As a Black Sabbath fan, I love that they envisioned dystopian stuff like this. Check out their Dehumanizer album.

I'm unwilling to accept the discussion and conclusions of the paper because of the framing of how LLMs work.

> socio-emotional capabilities of autonomous agents

The paper fails to note that these 'capabilities' are illusory. They are a product of how the behaviors of LLMs "hack" our brains and exploit the hundreds of thousands of years of evolution of our equipment as a social species. https://jenson.org/timmy/

  • But that's beside the point of the paper. They are talking about how the humans perciving the "socio-emotional capabilities of autonomous agents" change their behavior toward other humans. Whether people get that perception because "LLMs hack our brain" or something else is largely irrelevant.

  • No, I think the thesis is that people perceive falsely that agents are highly human, and as a result assimilate downward toward the agent’s bias and conclusions.

    That is the dehumanization process they are describing.

  • Your socio-emotional capabilities are illusory. They are a product of how craving for social acceptance "hacks" your brain and exploits the hundreds of thousands of years of evolution of our equipment as a social species.

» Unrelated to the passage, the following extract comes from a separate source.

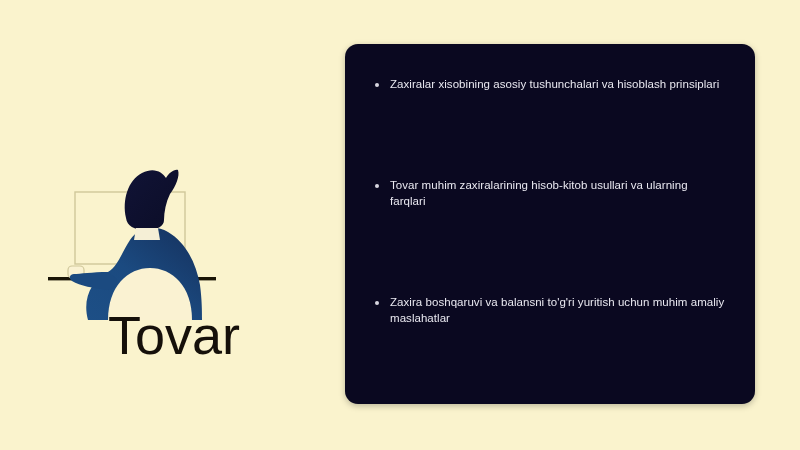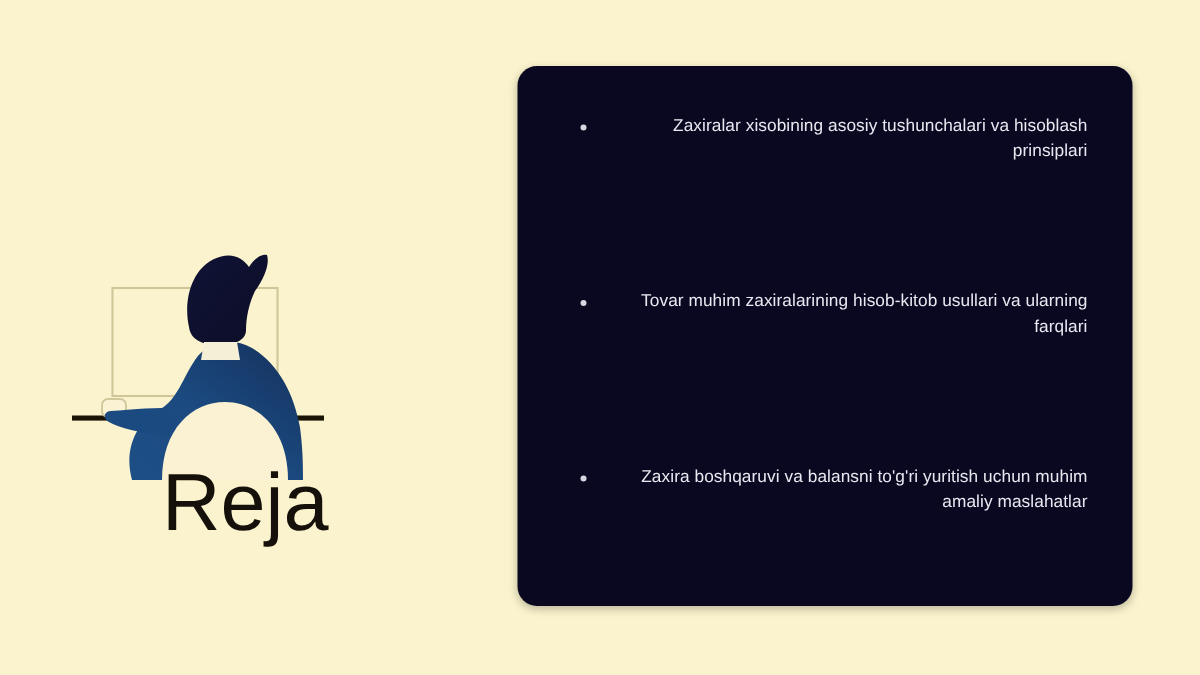"Zaxiralar xisobining asosiy" #content-card { padding: 32px 30px 28px 42px -> 32px 30px 28px 30px; text-align: right -> none }
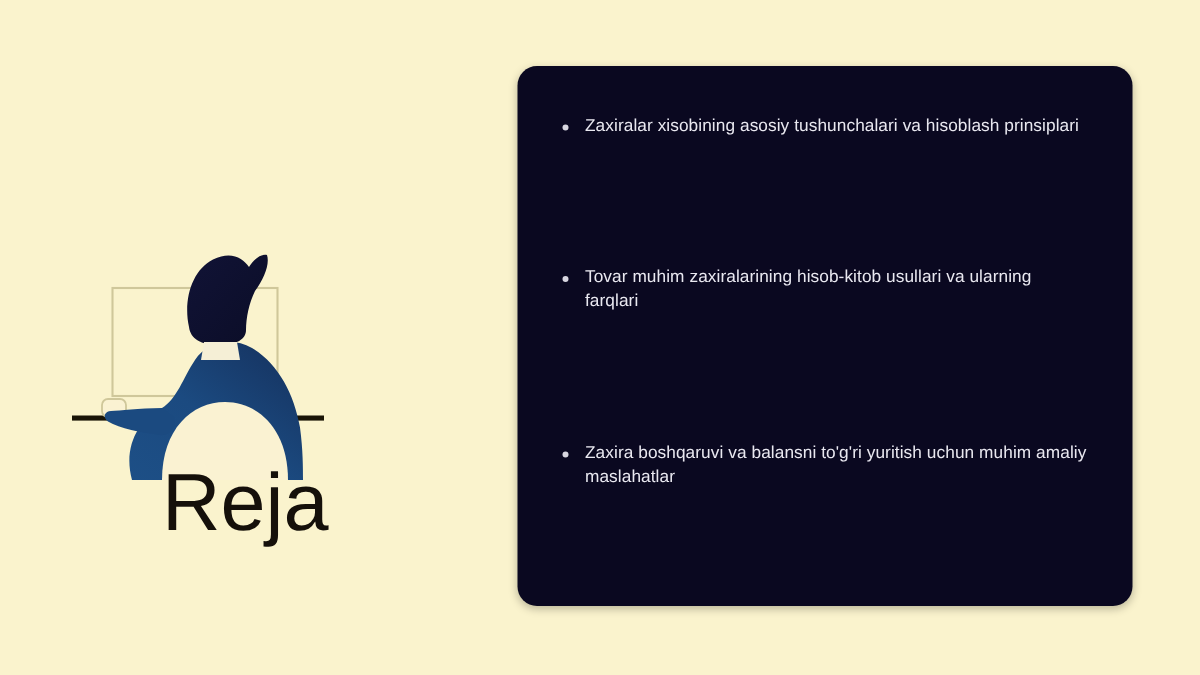"Reja" div { text: Reja -> Tovar }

  • The paper literally spells out that this is a perception of the user and that is the root of the impact

    • Perhaps I missed it, could you help me see where specifically the paper acknowledges or asserts that LLMs do not have these capabilities? I see where the paper repeatedly mentions perceptions, but I also see right at the beginning, "Our research reveals that the socio-emotional capabilities of autonomous agents lead individuals to attribute a humanlike mind to these nonhuman entities" [emphasis added], and multiple places in the paper, for example in the section titled "Theoretical Background", subtitle 'Socio-emotional capabilities in autonomous agents increase “humanness”', LLMs are implied to have at least low levels of these capabilities, and contrasts it to the perception that they have high levels.

      In brief, the paper consistently but implicitly regards these tools as having at least minimal socio-emotional capabilities, and that the problem is humans perceiving them as having higher levels.